Issue (i): whether the summons was duly served on the defendant so as to justify the ex parte decree and start limitation for an application to set it aside.
Analysis: The evidence showed that the process-server did not know the defendant from before and the person pointed out to him was not the defendant who appeared in court. The lower court's view that the refusal report was incorrect was affirmed. Since the summons was not duly served, the application to set aside the ex parte decree had to be tested with reference to the defendant's knowledge of the decree.
Conclusion: The summons was not duly served, and the ex parte decree could not be sustained on that basis.
Issue (ii): whether the defendant's knowledge amounted to knowledge of the decree within the meaning of Article 164 of the Indian Limitation Act, so that the application was time-barred.
Analysis: Article 164 provided thirty days from the date of knowledge where summons had not been duly served. The governing rule applied was that knowledge must relate to the particular decree, in the particular court, in favour of a particular person, for a particular sum; vague information that some decree had been passed was insufficient. On the facts, the information conveyed to the defendant was only that a decree of about Rs. 6,000 had been passed against him, which did not amount to knowledge of the decree for limitation purposes.

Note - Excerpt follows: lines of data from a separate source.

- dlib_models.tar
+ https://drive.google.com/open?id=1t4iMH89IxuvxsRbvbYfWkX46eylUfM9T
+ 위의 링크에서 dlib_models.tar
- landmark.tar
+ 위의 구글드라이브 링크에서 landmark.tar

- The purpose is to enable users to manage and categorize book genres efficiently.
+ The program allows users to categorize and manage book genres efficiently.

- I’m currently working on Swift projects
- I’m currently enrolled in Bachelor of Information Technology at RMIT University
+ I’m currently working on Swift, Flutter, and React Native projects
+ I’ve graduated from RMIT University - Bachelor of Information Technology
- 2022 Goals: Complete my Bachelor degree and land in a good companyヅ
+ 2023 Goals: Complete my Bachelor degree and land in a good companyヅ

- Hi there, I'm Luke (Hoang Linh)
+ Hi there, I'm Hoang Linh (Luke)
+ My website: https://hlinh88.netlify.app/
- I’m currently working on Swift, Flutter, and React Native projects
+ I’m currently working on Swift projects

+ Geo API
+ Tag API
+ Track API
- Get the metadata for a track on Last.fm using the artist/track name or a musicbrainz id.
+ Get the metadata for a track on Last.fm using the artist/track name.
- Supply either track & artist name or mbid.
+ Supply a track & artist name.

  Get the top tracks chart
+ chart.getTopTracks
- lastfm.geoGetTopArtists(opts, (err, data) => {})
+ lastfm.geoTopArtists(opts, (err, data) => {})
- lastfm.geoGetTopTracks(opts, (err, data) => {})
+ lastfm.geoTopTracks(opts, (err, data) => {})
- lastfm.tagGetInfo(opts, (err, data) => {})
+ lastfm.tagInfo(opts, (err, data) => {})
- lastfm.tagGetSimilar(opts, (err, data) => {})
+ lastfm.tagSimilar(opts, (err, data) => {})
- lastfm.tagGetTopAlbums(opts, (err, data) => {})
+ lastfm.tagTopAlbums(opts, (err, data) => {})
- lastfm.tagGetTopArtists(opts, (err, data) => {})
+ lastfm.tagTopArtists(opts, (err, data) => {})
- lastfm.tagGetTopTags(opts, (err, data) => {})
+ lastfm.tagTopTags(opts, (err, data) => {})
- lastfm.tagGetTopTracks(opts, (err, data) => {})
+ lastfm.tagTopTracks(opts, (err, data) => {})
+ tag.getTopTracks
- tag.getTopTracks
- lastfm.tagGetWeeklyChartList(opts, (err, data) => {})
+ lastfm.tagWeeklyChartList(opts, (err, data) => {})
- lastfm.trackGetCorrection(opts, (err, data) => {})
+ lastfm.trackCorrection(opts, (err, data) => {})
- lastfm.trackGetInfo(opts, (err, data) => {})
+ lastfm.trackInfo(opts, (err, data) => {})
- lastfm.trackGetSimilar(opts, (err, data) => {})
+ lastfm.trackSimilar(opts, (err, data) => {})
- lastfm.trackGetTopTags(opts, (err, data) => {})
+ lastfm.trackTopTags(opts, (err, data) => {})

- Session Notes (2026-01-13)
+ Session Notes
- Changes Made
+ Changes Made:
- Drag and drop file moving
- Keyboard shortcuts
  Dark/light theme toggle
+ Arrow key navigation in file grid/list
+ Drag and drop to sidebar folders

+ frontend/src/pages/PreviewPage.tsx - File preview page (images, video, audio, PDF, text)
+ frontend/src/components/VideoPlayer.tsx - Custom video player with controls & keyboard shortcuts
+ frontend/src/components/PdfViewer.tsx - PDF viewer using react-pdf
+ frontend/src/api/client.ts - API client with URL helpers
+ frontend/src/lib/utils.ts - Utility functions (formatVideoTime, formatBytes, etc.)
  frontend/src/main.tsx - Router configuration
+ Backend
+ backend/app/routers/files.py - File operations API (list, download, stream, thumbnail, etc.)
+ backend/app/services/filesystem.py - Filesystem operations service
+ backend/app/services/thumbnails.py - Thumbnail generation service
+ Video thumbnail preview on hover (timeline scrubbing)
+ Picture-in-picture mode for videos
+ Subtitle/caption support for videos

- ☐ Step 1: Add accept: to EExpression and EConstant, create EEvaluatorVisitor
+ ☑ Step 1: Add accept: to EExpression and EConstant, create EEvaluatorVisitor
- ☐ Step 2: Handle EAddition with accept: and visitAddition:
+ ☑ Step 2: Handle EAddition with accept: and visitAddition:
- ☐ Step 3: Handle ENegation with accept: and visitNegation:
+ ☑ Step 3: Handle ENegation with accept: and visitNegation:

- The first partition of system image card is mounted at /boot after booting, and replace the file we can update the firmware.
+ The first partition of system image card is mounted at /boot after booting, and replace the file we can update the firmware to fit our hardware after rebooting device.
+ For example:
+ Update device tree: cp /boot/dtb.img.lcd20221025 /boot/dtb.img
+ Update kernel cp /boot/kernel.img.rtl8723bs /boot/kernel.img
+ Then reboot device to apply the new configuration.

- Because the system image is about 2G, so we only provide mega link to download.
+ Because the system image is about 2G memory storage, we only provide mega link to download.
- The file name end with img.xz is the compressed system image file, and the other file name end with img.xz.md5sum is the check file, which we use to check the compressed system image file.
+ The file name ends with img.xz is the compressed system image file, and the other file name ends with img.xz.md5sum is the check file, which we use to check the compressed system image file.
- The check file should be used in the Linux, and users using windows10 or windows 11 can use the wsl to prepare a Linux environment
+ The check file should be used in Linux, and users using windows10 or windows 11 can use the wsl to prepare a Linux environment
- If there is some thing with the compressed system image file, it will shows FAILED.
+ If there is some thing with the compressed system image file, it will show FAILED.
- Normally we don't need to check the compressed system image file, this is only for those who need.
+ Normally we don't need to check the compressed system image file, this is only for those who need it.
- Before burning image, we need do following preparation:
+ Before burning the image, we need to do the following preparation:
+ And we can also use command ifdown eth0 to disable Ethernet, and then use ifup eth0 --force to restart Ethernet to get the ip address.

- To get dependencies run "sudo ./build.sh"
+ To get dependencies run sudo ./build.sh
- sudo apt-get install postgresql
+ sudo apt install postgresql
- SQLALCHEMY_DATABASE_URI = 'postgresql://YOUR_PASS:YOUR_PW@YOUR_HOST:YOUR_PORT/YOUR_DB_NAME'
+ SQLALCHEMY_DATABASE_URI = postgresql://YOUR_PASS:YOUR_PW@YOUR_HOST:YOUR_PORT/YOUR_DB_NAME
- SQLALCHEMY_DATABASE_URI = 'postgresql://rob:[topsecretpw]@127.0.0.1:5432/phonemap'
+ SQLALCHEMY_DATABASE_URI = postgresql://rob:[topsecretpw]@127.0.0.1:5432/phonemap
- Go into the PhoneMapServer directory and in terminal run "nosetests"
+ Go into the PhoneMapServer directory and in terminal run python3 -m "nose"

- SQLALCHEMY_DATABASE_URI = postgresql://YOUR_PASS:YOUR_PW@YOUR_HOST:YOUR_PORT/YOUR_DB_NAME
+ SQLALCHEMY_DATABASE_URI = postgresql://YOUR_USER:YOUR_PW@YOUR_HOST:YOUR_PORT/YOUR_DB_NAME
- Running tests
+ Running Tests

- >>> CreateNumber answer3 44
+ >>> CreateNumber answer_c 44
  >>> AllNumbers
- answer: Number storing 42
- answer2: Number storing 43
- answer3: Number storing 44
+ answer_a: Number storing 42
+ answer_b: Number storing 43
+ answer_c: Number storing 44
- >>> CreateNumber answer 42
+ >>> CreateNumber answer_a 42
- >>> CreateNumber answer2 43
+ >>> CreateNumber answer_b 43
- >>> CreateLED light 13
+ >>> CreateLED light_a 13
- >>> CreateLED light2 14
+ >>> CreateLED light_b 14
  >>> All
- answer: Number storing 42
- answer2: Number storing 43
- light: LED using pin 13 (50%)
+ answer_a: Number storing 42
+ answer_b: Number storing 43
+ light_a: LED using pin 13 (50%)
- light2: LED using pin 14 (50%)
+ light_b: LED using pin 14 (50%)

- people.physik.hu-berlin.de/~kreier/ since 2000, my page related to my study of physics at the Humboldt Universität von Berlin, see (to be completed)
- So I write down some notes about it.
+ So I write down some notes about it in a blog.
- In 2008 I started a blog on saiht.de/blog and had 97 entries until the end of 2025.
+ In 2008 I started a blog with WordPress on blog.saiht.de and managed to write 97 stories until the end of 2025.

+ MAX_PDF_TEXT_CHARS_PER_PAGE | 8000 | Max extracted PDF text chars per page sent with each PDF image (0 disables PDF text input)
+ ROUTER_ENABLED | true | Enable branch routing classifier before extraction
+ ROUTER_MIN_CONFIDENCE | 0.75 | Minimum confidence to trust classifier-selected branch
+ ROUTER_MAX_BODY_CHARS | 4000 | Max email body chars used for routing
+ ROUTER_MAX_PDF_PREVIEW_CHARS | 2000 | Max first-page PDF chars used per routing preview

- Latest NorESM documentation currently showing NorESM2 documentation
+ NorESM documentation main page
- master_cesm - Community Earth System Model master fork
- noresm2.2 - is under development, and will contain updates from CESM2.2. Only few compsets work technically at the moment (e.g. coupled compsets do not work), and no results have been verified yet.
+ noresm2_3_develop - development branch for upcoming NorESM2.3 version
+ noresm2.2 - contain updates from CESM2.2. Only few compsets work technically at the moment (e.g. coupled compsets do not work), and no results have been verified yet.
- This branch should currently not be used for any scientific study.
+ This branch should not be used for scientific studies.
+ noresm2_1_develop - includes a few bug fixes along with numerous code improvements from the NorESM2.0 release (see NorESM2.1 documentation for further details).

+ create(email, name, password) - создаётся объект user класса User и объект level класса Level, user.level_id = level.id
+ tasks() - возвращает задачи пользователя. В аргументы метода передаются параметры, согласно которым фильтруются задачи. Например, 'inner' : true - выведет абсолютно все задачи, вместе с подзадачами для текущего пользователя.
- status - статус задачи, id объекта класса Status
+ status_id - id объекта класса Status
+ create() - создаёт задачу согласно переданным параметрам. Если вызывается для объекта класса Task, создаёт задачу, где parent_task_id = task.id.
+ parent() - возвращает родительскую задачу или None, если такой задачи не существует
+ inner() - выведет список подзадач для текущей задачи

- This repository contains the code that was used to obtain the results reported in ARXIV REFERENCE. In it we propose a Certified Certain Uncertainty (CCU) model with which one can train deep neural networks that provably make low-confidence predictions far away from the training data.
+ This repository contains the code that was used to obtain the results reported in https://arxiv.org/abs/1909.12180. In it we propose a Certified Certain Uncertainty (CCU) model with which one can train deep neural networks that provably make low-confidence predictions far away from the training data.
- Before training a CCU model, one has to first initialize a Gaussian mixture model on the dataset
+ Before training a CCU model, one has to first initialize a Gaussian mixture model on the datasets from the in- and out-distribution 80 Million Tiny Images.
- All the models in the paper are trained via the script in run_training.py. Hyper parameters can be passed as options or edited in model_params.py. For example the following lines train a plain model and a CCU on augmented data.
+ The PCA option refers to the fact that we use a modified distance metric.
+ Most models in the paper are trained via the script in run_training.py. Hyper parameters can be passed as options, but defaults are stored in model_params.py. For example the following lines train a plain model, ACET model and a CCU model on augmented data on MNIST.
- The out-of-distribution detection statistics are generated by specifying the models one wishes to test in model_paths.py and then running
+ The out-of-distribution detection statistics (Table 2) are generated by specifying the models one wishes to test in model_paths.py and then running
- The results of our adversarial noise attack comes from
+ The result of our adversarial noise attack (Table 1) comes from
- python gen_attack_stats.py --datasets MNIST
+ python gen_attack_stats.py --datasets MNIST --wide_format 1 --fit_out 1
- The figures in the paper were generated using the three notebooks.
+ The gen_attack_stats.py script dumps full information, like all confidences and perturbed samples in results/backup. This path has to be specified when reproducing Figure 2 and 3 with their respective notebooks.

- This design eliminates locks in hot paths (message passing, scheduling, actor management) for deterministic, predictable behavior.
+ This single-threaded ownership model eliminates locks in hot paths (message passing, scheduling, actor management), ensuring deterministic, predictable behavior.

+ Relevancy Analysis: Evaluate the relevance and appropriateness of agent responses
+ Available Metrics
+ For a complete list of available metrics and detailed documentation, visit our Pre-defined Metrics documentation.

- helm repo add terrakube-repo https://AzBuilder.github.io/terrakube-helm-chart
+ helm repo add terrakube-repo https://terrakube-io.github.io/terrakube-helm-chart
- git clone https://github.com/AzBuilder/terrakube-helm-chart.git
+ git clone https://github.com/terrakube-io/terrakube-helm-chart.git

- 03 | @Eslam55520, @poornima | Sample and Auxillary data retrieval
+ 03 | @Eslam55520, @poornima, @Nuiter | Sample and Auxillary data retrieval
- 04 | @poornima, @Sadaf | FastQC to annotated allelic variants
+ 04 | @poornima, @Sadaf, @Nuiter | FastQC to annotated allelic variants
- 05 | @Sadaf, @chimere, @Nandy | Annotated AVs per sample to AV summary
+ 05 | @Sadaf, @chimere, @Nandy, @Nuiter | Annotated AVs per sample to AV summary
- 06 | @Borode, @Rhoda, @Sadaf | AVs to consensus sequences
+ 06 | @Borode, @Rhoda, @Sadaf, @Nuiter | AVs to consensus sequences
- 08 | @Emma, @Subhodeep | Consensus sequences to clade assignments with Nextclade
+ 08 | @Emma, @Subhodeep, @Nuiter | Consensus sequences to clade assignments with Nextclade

Conclusion: The application was not barred by limitation, because the defendant's earlier information was not sufficient knowledge under Article 164.
Final Conclusion: The appeal succeeded, the dismissal of the application was set aside, and the application to set aside the ex parte decree was allowed.
Ratio Decidendi: For limitation under Article 164 of the Indian Limitation Act, a defendant must have knowledge of the particular ex parte decree and not merely vague awareness that some decree has been passed.